Alma’s already opening the door. It’s not a lab, just a scrub room. The door slides open and she shoves me and Adombukar inside. Outside, the guards’ footsteps break into a jog. The door slides shut.

“What do I do! What do I do! They’re coming!”

“Break it!” I yell. “I don’t know! Just . . . break it!”

She still holds the tranq gun and aims it uncertainly at the door. The darts won’t do anything, I think frantically.

“Smash the scanner!” I cry over the buzzing in my head. Adombukar leans on me heavily. His skin has begun to turn stark white to blend in with the scrub room’s walls. I wonder if he’s doing it on purpose or if it’s automatic, danger compelling his body to hide. The sight of it gives me goose bumps, the deep brown leaking away.

Alma switches her grip on the gun from the handle to the muzzle. Using it as a hammer, she bashes it against the square scanner panel: once, twice, three times. On the fourth strike, sparks fly, the display screen flashing irregularly before going dark.

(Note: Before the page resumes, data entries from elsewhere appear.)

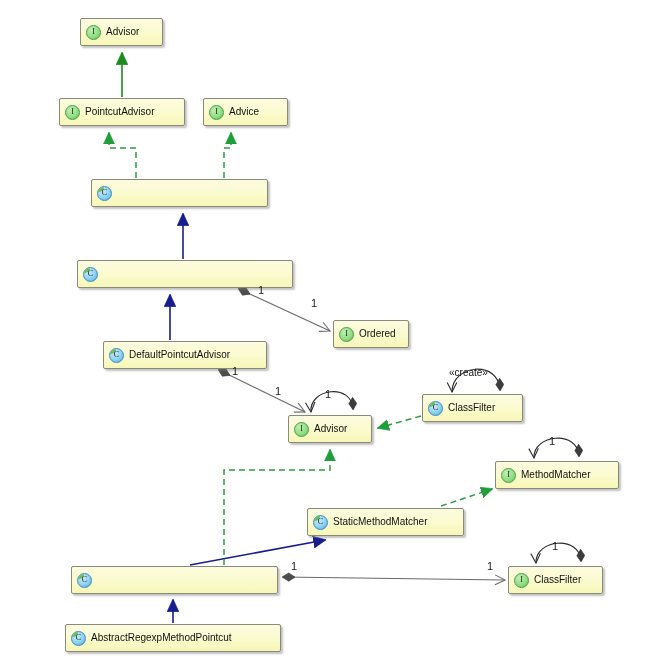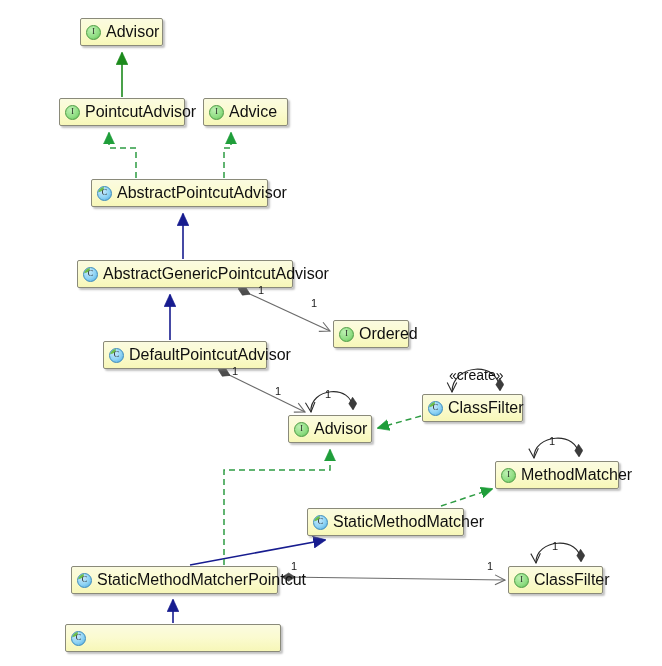--- a/index.html
+++ b/index.html
@@ -71,36 +71,36 @@
     height: 45%;
     background: #6dbf4a;
     border-bottom-right-radius: 100%;
   }
   .icon-glyph {
     position: relative;
     z-index: 2;
     font-weight: normal;
   }
   .node-label {
-    font-size: 16px;
+    font-size: 10px;
     color: #101010;
     line-height: 1;
     font-family: "Liberation Sans", sans-serif;
   }
   .edge-label {
     position: absolute;
     font-size: 11px;
     color: #1a1a1a;
     font-family: "Liberation Sans", sans-serif;
     line-height: 1;
     white-space: nowrap;
   }
   .stereo-label {
     position: absolute;
-    font-size: 14px;
+    font-size: 10px;
     color: #101010;
     font-family: "Liberation Sans", sans-serif;
     line-height: 1;
     white-space: nowrap;
   }
 </style>
 </head>
 <body>
 
 <div id="diagram-root">
@@ -215,27 +215,25 @@
       <div class="uml-node" style="left: 203px; top: 98px; width: 85px; height: 28px;">
         <span class="node-icon icon-interface">
           <span class="icon-glyph">I</span>
         </span>
         <span class="node-label">Advice</span>
       </div>
       <div class="uml-node" style="left: 91px; top: 179px; width: 177px; height: 28px;">
         <span class="node-icon icon-class">
           <span class="icon-glyph">C</span>
         </span>
-        <span class="node-label">AbstractPointcutAdvisor</span>
       </div>
       <div class="uml-node" style="left: 77px; top: 260px; width: 216px; height: 28px;">
         <span class="node-icon icon-class">
           <span class="icon-glyph">C</span>
         </span>
-        <span class="node-label">AbstractGenericPointcutAdvisor</span>
       </div>
       <div class="uml-node" style="left: 103px; top: 341px; width: 164px; height: 28px;">
         <span class="node-icon icon-class">
           <span class="icon-glyph">C</span>
         </span>
         <span class="node-label">DefaultPointcutAdvisor</span>
       </div>
       <div class="uml-node" style="left: 333px; top: 320px; width: 76px; height: 28px;">
         <span class="node-icon icon-interface">
           <span class="icon-glyph">I</span>
@@ -263,32 +261,32 @@
       <div class="uml-node" style="left: 307px; top: 508px; width: 157px; height: 28px;">
         <span class="node-icon icon-class">
           <span class="icon-glyph">C</span>
         </span>
         <span class="node-label">StaticMethodMatcher</span>
       </div>
       <div class="uml-node" style="left: 71px; top: 566px; width: 207px; height: 28px;">
         <span class="node-icon icon-class">
           <span class="icon-glyph">C</span>
         </span>
-        <span class="node-label">StaticMethodMatcherPointcut</span>
       </div>
       <div class="uml-node" style="left: 508px; top: 566px; width: 95px; height: 28px;">
         <span class="node-icon icon-interface">
           <span class="icon-glyph">I</span>
         </span>
         <span class="node-label">ClassFilter</span>
       </div>
       <div class="uml-node" style="left: 65px; top: 624px; width: 216px; height: 28px;">
         <span class="node-icon icon-class">
           <span class="icon-glyph">C</span>
         </span>
+        <span class="node-label">AbstractRegexpMethodPointcut</span>
       </div>
     </div>
   <div id="labels-layer">
       <div class="edge-label" style="left: 258px; top: 285px;">1</div>
       <div class="edge-label" style="left: 311px; top: 298px;">1</div>
       <div class="edge-label" style="left: 232px; top: 366px;">1</div>
       <div class="edge-label" style="left: 275px; top: 386px;">1</div>
       <div class="edge-label" style="left: 325px; top: 389px;">1</div>
       <div class="edge-label" style="left: 549px; top: 436px;">1</div>
       <div class="edge-label" style="left: 552px; top: 541px;">1</div>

“Kawa,” Adombukar whispers.

“That’s only going to hold them off for a little while,” Alma says, dropping the tranq gun, which is as smashed as the scanner now.

“Through here,” I say, nodding at her to come help me with Adombukar. When we’re supporting him on both sides, we stagger toward the second door of the scrub room, which opens on its own, designed to be touchless for hygienic purposes—there will be no breaking the scanner to keep them out. Behind us, on the other side of the door, I hear the muted voices of the six guards. I try to think of a plan beyond this next room, but the buzzing in my head has intensified and I can barely focus.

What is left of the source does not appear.